Он помахал рукой из окна своей комнаты в доме номер четыре по улице Добрых Детей, поскольку я не разрешила ему проводить меня до дилижанса, который отправлялся обратно в Вибрейе, – это было бы слишком большой нагрузкой для его сердца. Мне было грустно с ним расставаться, у меня были дурные предчувствия. В пансионе оставалось не более десятка человек, все это были чужие люди, не способные ухаживать за ним, если он заболеет.
Месяц спустя, второго июня, приблизительно в три часа дня, поднимаясь из внутреннего дворика к себе в комнату, Робер упал прямо на лестнице, – по-видимому, сгусток крови закупорил один из сосудов сердца. Там его и нашел кто-то из постояльцев, и он умер несколько минут спустя.
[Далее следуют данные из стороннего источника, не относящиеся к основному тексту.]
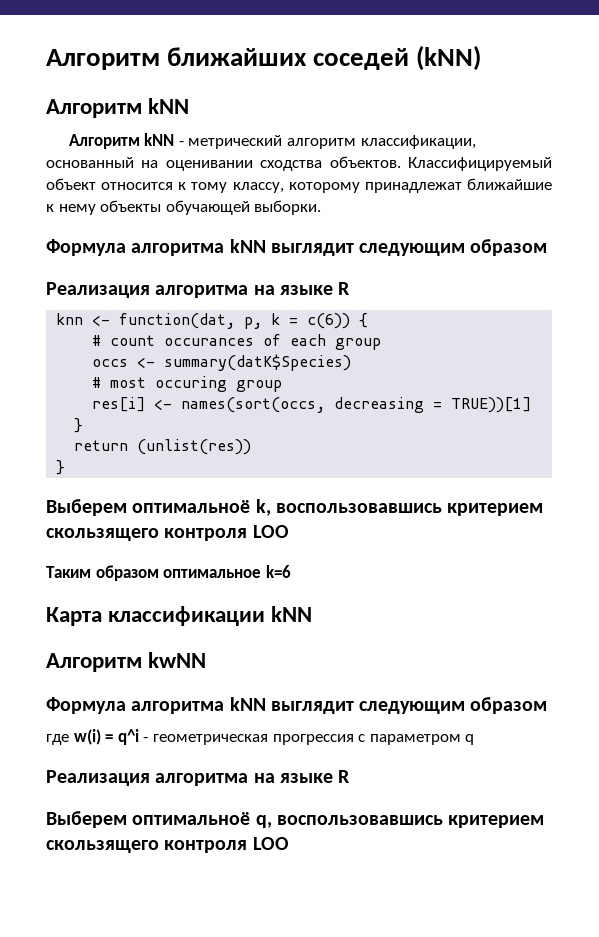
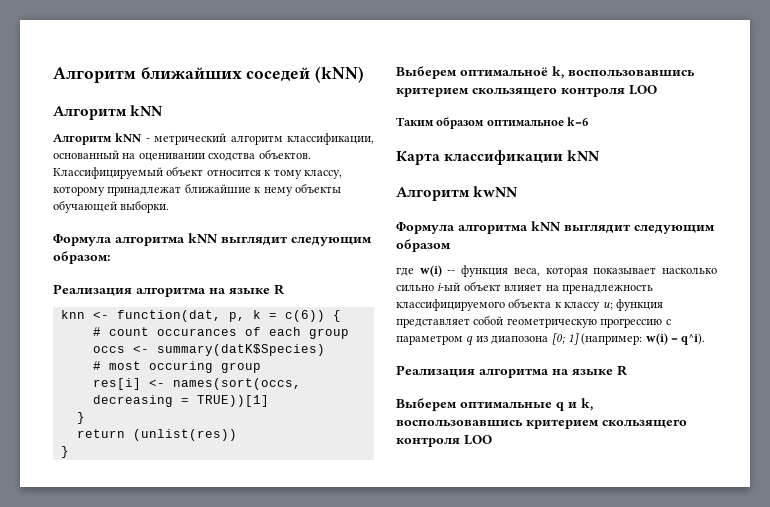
[470,239,548,256] образом -> [53,251,111,264] образом:
[105,729,475,745] = q^i - геометрическая прогрессия с параметром q -> [447,265,717,277] [396,281,653,294] [396,298,663,311] [396,315,671,328] [396,333,706,346] -- функция веса, которая показывает насколько сильно i-ый объект влияет на пренадлежность классифицируемого объекта к классу u; функция представляет собой геометрическую прогрессию с параметром q из диапозона [0; 1] (например: w(i) = q^i).
[132,812,272,828] оптимальноё q, -> [460,398,593,411] оптимальные q и k,

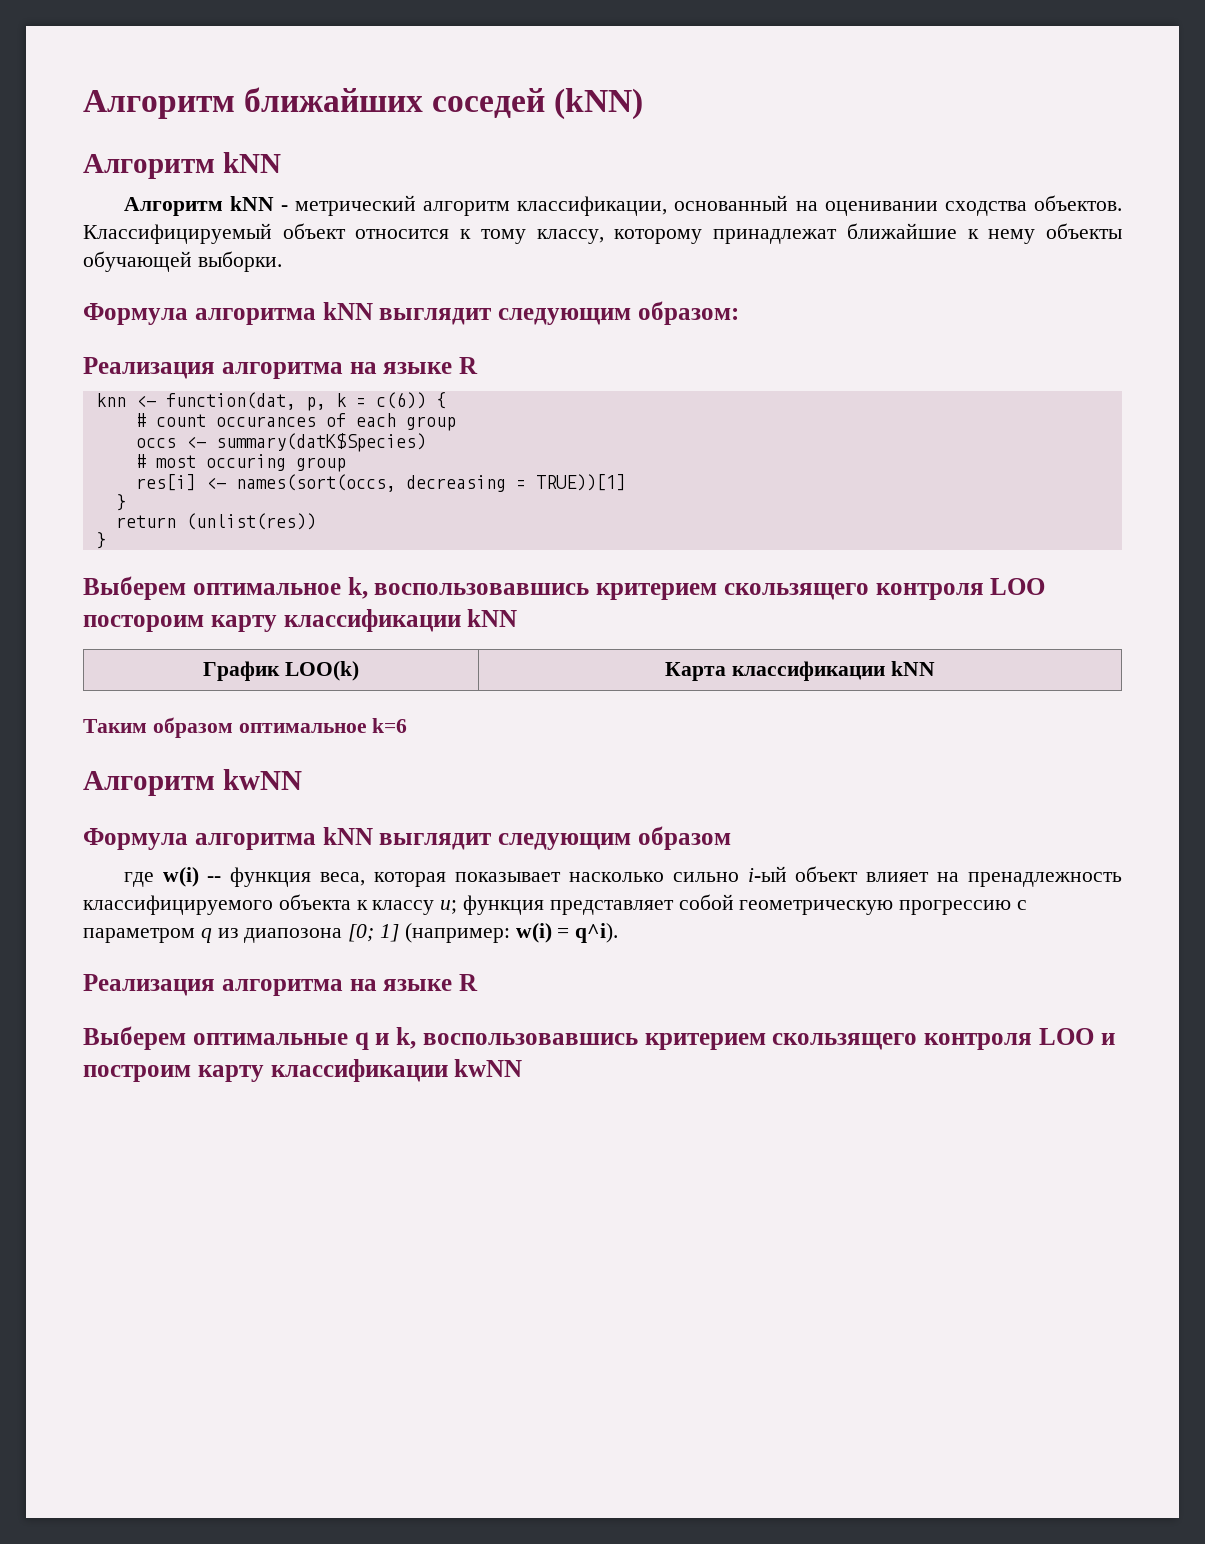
[460,66,695,79] [396,85,657,97] оптимальноё k, воспользовавшись критерием скользящего контроля LOO -> [192,577,1046,600] [83,609,518,632] [203,661,359,681] [665,661,935,681] оптимальное k, воспользовавшись критерием скользящего контроля LOO постороим карту классификации kNN // График LOO(k) | Карта классификации kNN
[396,150,601,165] // Карта классификации kNN -> (408, 725) none
(492, 440) none -> [1100,1033,1115,1045] [83,1059,523,1082] и построим карту классификации kwNN

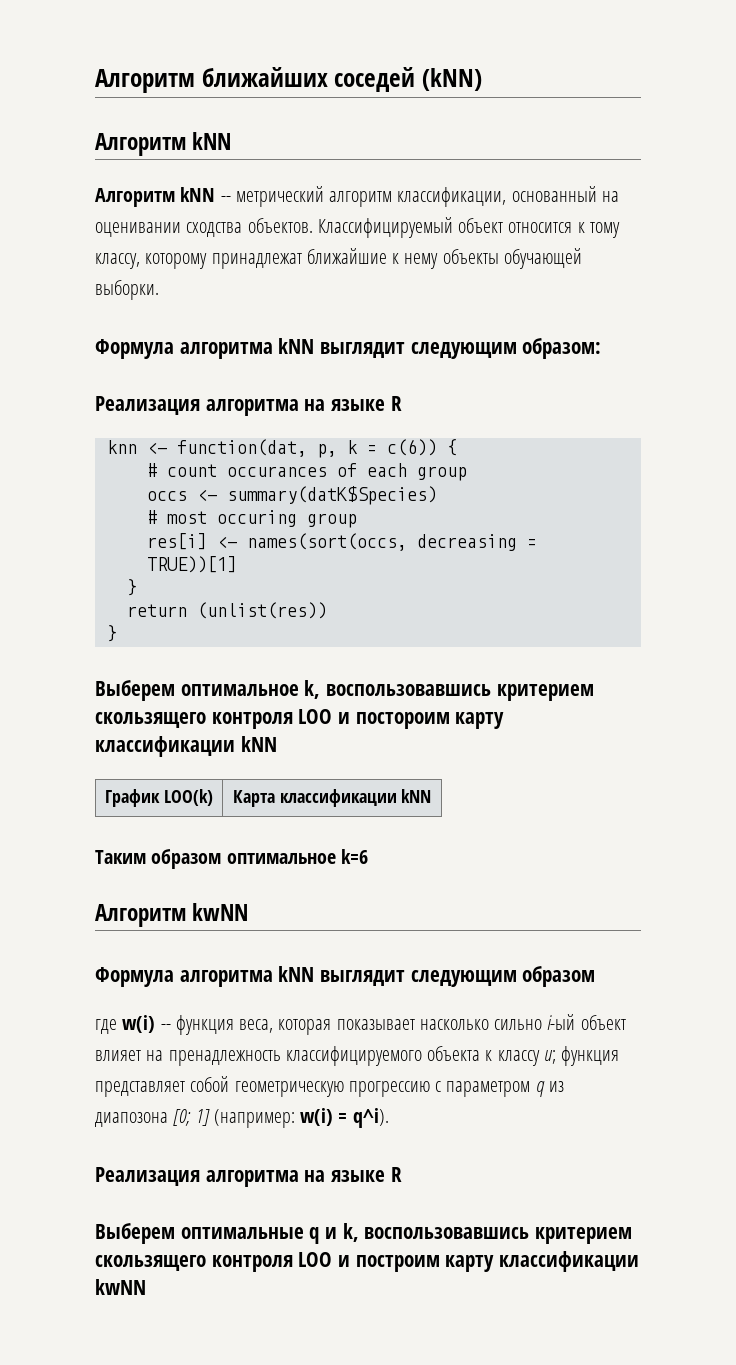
[280,205,288,211] - -> [220,196,231,202] --
(1046, 586) none -> [338,712,351,724] и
Его отнесли наверх в его комнату, положили там на кровать и стояли возле него, не зная, что делать и за кем послать. Он пытался что-то сказать и не мог, им показалось, что ему не хватает воздуха, и они открыли окно. До сих пор, хотя прошло уже тридцать лет, мне больно, что мой брат умер среди чужих людей.